The Singh Street MUP connects traffic free through MacArthur Island all the way to Mac Donald Park; and through quiet bike routes to most of Brock and other parts of North Kamloops.



Thousands of homes and more than 10,000 people would now be a short walk to the walking trails - trails that are currently a 10+ minute drive.



The challenge comes from the complicated relationships between different jurisdictions, regulators and operators participating in this area (as it often is the case in all recreational land use in the South Interior). Trails connecting from Ord Road, up to Batch, cross multiple land parcels, some crown, some private, some park, some City, sometimes with different management within a single parcel - as you can see in the following image:


Trying to get all these kinds of partners in the room together is the hard part, building the trail is the easy part. I think this is important, because the goals and management of the players here is not being met. Whether trying to protect the grasslands for rattlesnakes and other species, a different reality is playing out as more housing is added to the North Shore: lots of illegal trail building is going on, all over the place. I cannot say that many of the folks are even aware that it is illegal to be digging new trail here - but it is happening regardless. I think most are teenagers or walkers just trying to add a connection to nature and recreational opportunity to their neighbourhood

The current attitude of all regulators involved is that said illegal trail digging shouldn't be happening, but it is also hard to fault a significant portion of our cities citizens just trying to spend their time and effort to try to have what most of the rest of the City has in spades (shovel pun intended). The powers that be: BC Parks or the City, having a default answer of 'no' to all proposals before even getting involved in the multi-year, engineered, expensive process of applying for a trail - is instead just leaving the situation completely unmanaged. 
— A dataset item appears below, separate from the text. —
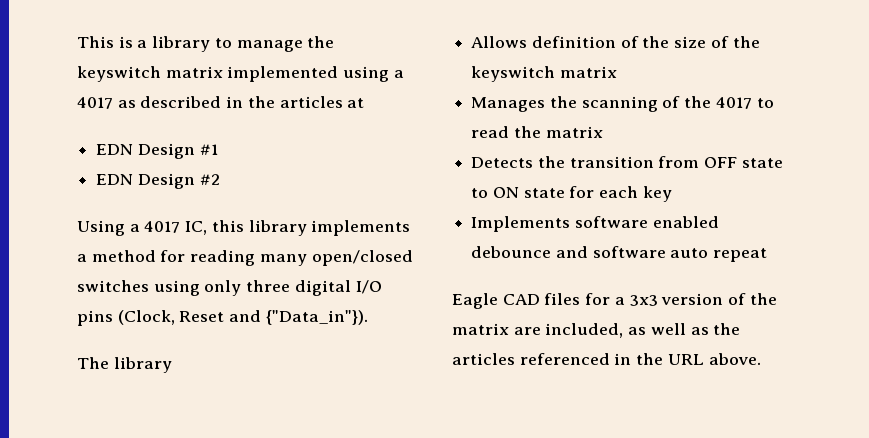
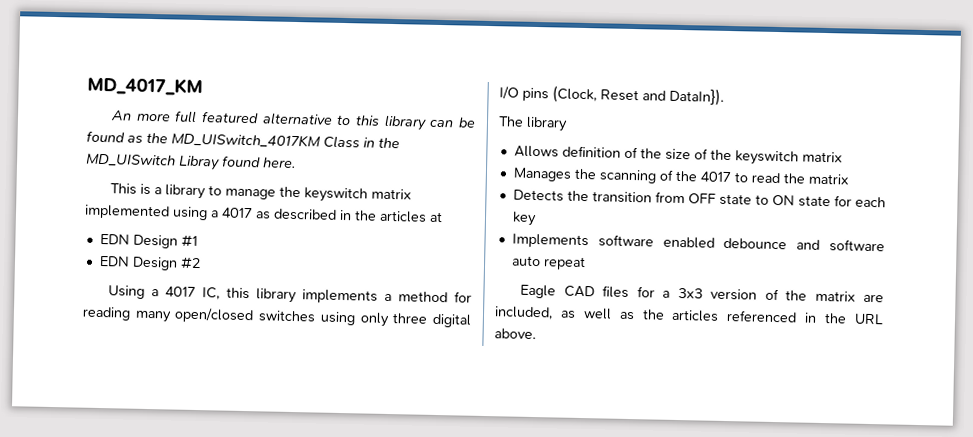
+ MD_4017_KM
+ An more full featured alternative to this library can be found as the MD_UISwitch_4017KM Class in the MD_UISwitch Libray found here.
- Using a 4017 IC, this library implements a method for reading many open/closed switches using only three digital I/O pins (Clock, Reset and {"Data_in"}).
+ Using a 4017 IC, this library implements a method for reading many open/closed switches using only three digital I/O pins (Clock, Reset and DataIn}).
And of course, if environmental impact is being measured, we can't imagine that folks that are driving 20+ minutes round trip that may have instead just walked or biked from home doesn't have an impact - whether that be generating dust, pollution, running over animals, erosion, etc. 
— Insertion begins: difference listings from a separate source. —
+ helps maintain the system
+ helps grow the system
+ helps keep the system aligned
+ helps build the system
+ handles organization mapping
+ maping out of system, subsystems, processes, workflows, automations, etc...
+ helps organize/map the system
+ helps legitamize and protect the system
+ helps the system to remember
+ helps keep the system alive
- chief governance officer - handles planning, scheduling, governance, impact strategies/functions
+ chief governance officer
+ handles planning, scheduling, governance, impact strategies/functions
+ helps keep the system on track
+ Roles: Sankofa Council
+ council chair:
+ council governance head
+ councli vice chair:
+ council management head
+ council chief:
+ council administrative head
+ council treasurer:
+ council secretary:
Where a coordinated effort by volunteers, stakeholders like the Kamloops Naturalist Club, the Kamloops Bike Riders Association (who maintain the trails) and the regulators could build out good connections that avoid most of the most critical habitats and erosion problems - instead trails are built anywhere and everywhere - and other old 4x4 trails on fall lines continue to exacerbate erosion problems and remain un-remediated. If the stated intent of forbidding trail development is to protect erosion and habitat, the pragmatic reality is the opposite.

Finally - The Bike Ranch in Valleyview/Juniper is one of the best projects ever built in any City anywhere. The success of the Bike Ranch, the history of Kamloops as one of the birthplaces of free riding (right on these hills in Batch), continues to inspire folks young and old to try out mountain biking. While the teenagers of Juniper and Valleyview can bike themselves to the Ranch - and the teenagers of Aberdeen and Pineview can pick from Peterson Creek, Pineview/Iron Mask or Kenna - the teenagers of North Kamloops cannot access these areas. So it is no wonder that keen teens build jumps and berms in these sensitive areas. You can see in the Google Earth Image below the mixture of abandoned/eroding 4x4 tracks, illegal trails and informal animal tracks that are growing into walking trails.



So I say its time to start actually managing this problem - and propelling the opportunity - to start with one, and then more, connections for North Kamloops residents to access the incredible nature park that is Lac du Bois PP right in their backyard.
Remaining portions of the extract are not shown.